What this task involves » Find the line containing "[127,289,163,302] Add ->" in the entries below. Restate it and each line after it, word for word, up to and including the line containing "(467, 1050) none".

Material for the task »
□ □ □ □ □ □ □

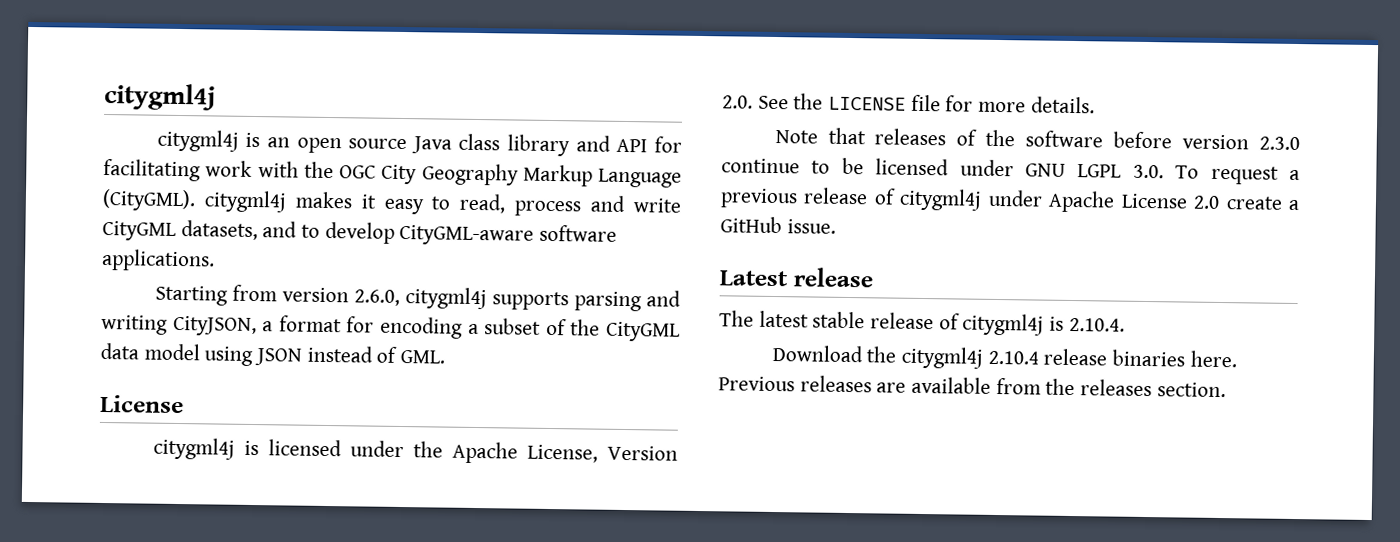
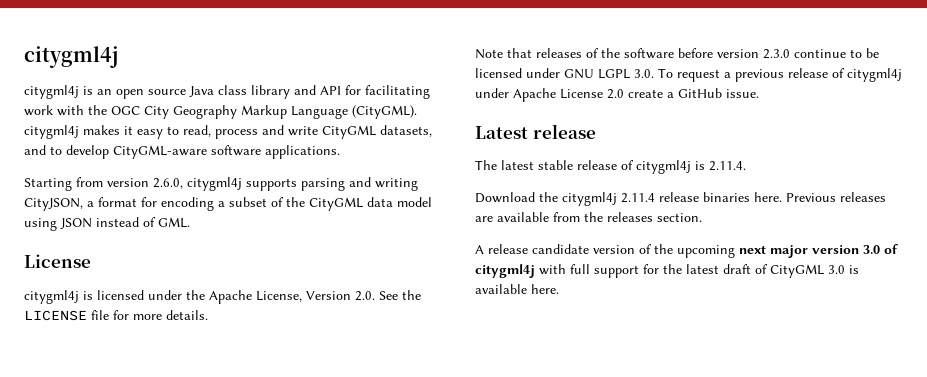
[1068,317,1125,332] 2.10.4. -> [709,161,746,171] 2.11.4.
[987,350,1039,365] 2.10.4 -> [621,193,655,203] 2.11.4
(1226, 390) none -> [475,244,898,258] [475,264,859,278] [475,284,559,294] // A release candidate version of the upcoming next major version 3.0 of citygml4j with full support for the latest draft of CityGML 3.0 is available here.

□ □ □ □ □ □ □

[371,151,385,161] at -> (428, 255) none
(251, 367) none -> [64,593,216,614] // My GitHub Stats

□ □ □ □ □ □ □

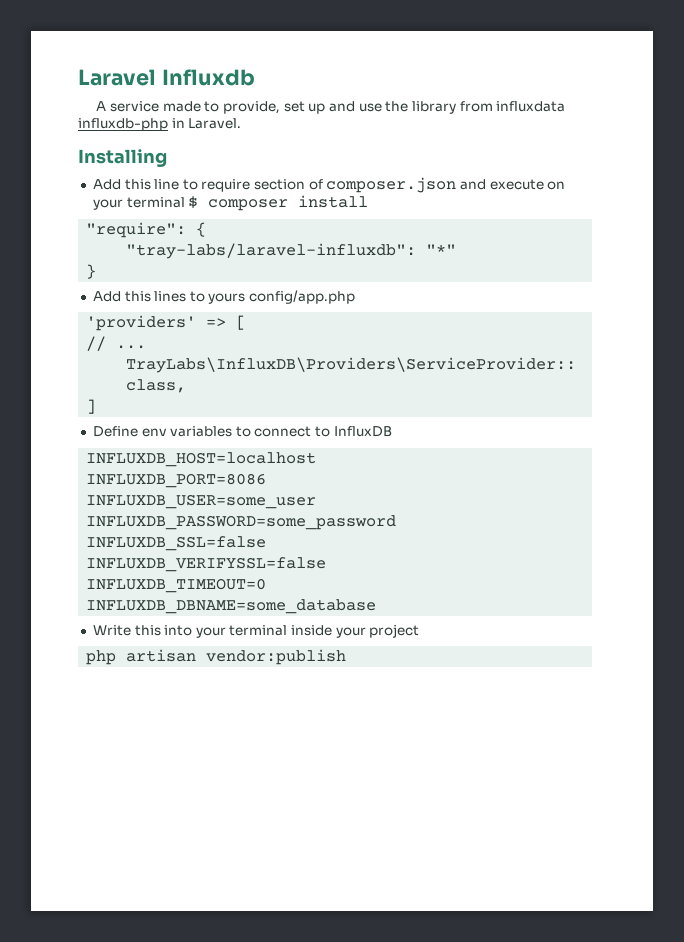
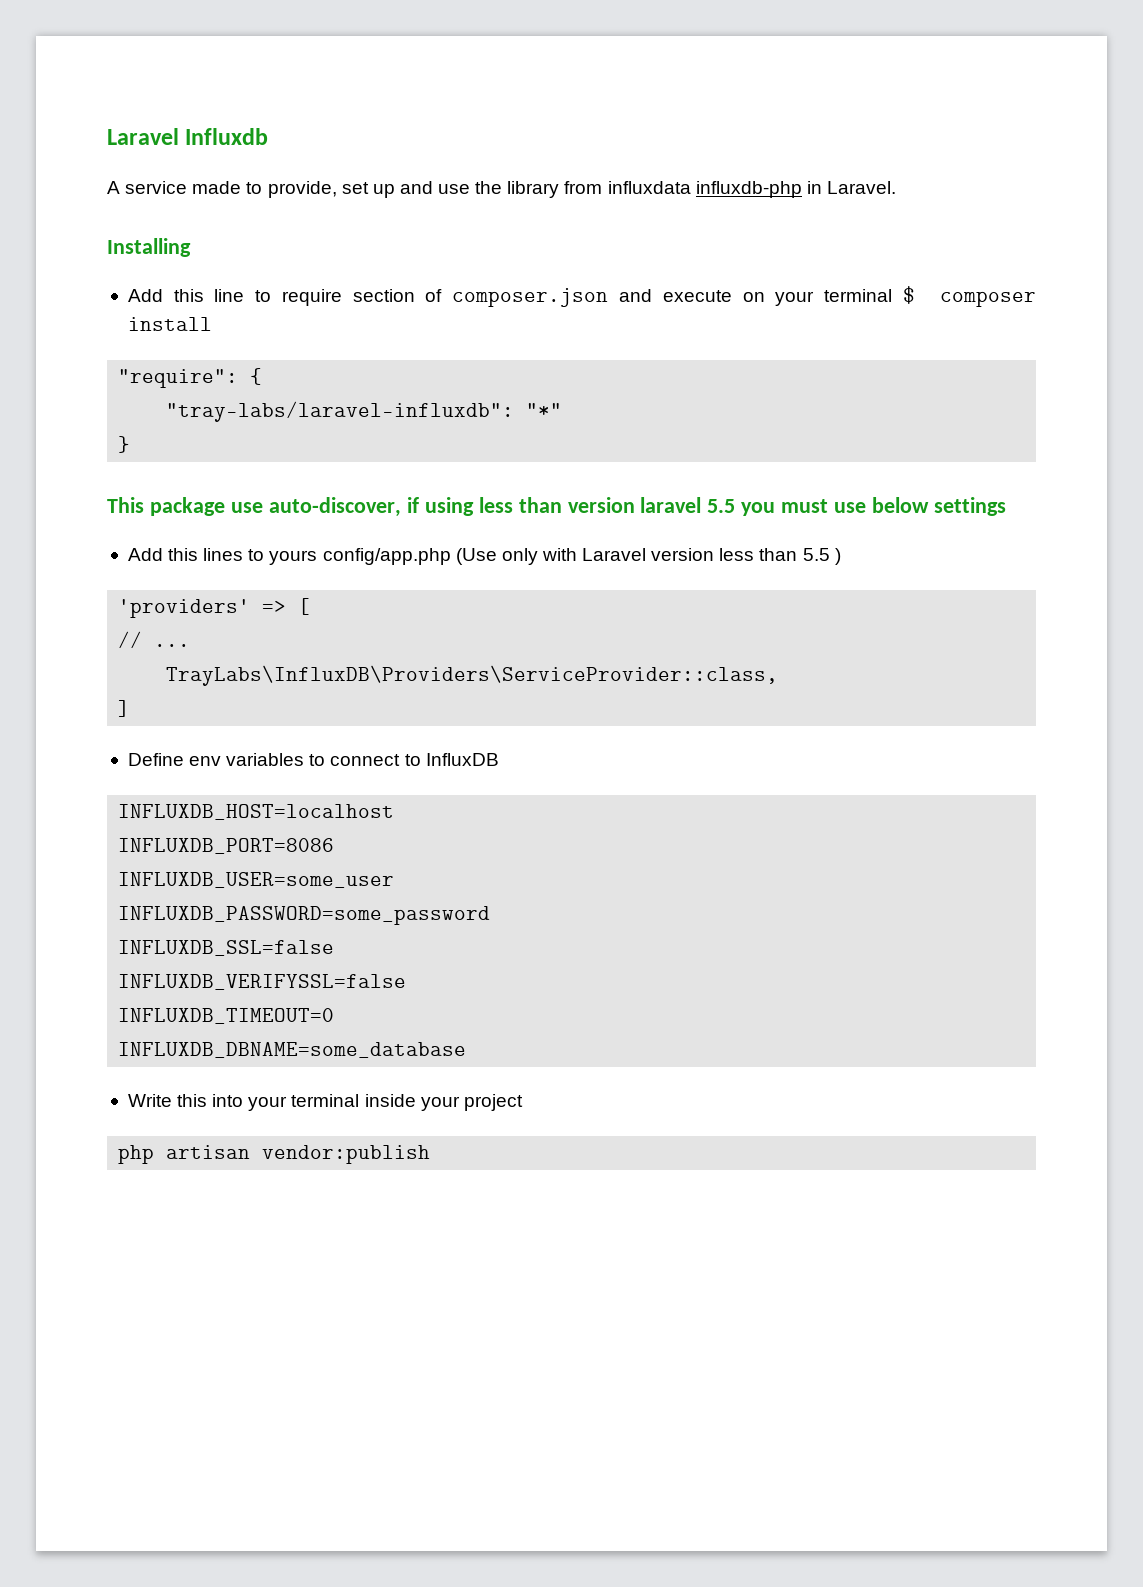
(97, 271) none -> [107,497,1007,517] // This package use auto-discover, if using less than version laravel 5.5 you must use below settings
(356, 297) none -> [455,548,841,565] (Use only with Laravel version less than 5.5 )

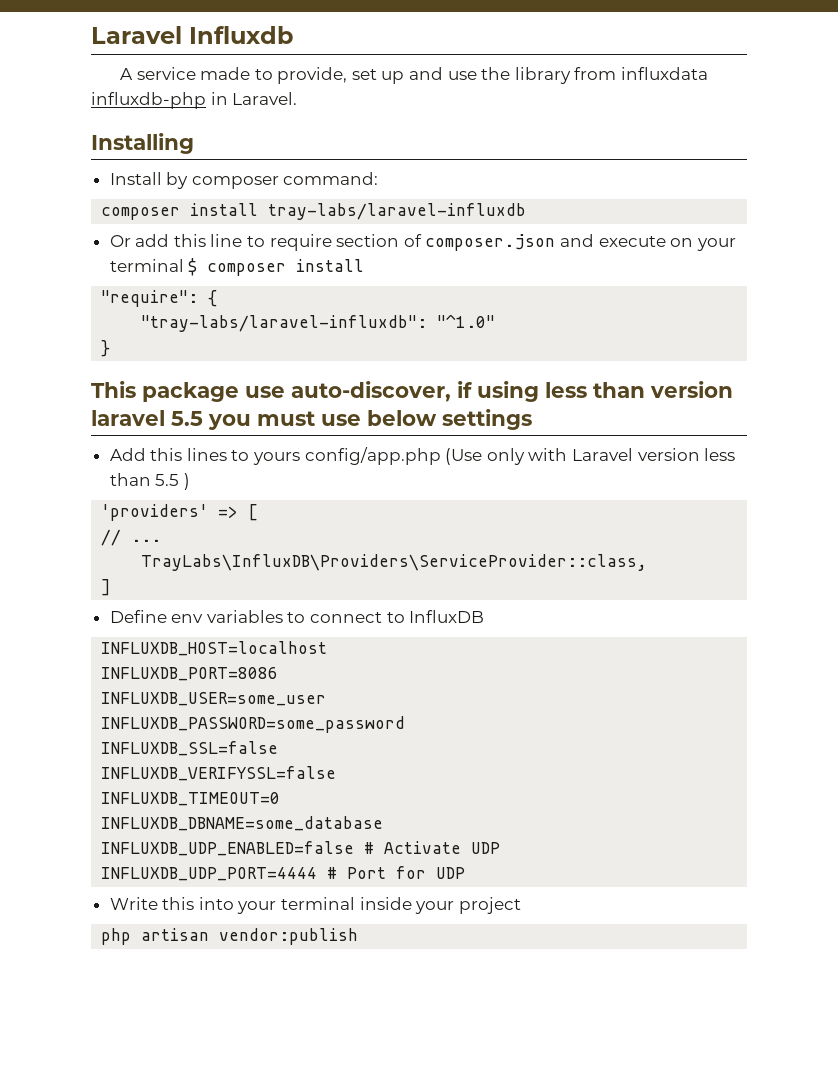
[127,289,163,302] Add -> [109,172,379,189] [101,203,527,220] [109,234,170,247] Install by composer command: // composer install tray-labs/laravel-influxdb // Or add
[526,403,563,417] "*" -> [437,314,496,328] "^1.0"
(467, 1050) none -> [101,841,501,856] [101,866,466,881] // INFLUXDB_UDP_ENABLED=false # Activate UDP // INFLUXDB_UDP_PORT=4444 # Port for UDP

□ □ □ □ □ □ □

Written solution »
[127,289,163,302] Add -> [109,172,379,189] [101,203,527,220] [109,234,170,247] Install by composer command: // composer install tray-labs/laravel-influxdb // Or add
[526,403,563,417] "*" -> [437,314,496,328] "^1.0"
(467, 1050) none -> [101,841,501,856] [101,866,466,881] // INFLUXDB_UDP_ENABLED=false # Activate UDP // INFLUXDB_UDP_PORT=4444 # Port for UDP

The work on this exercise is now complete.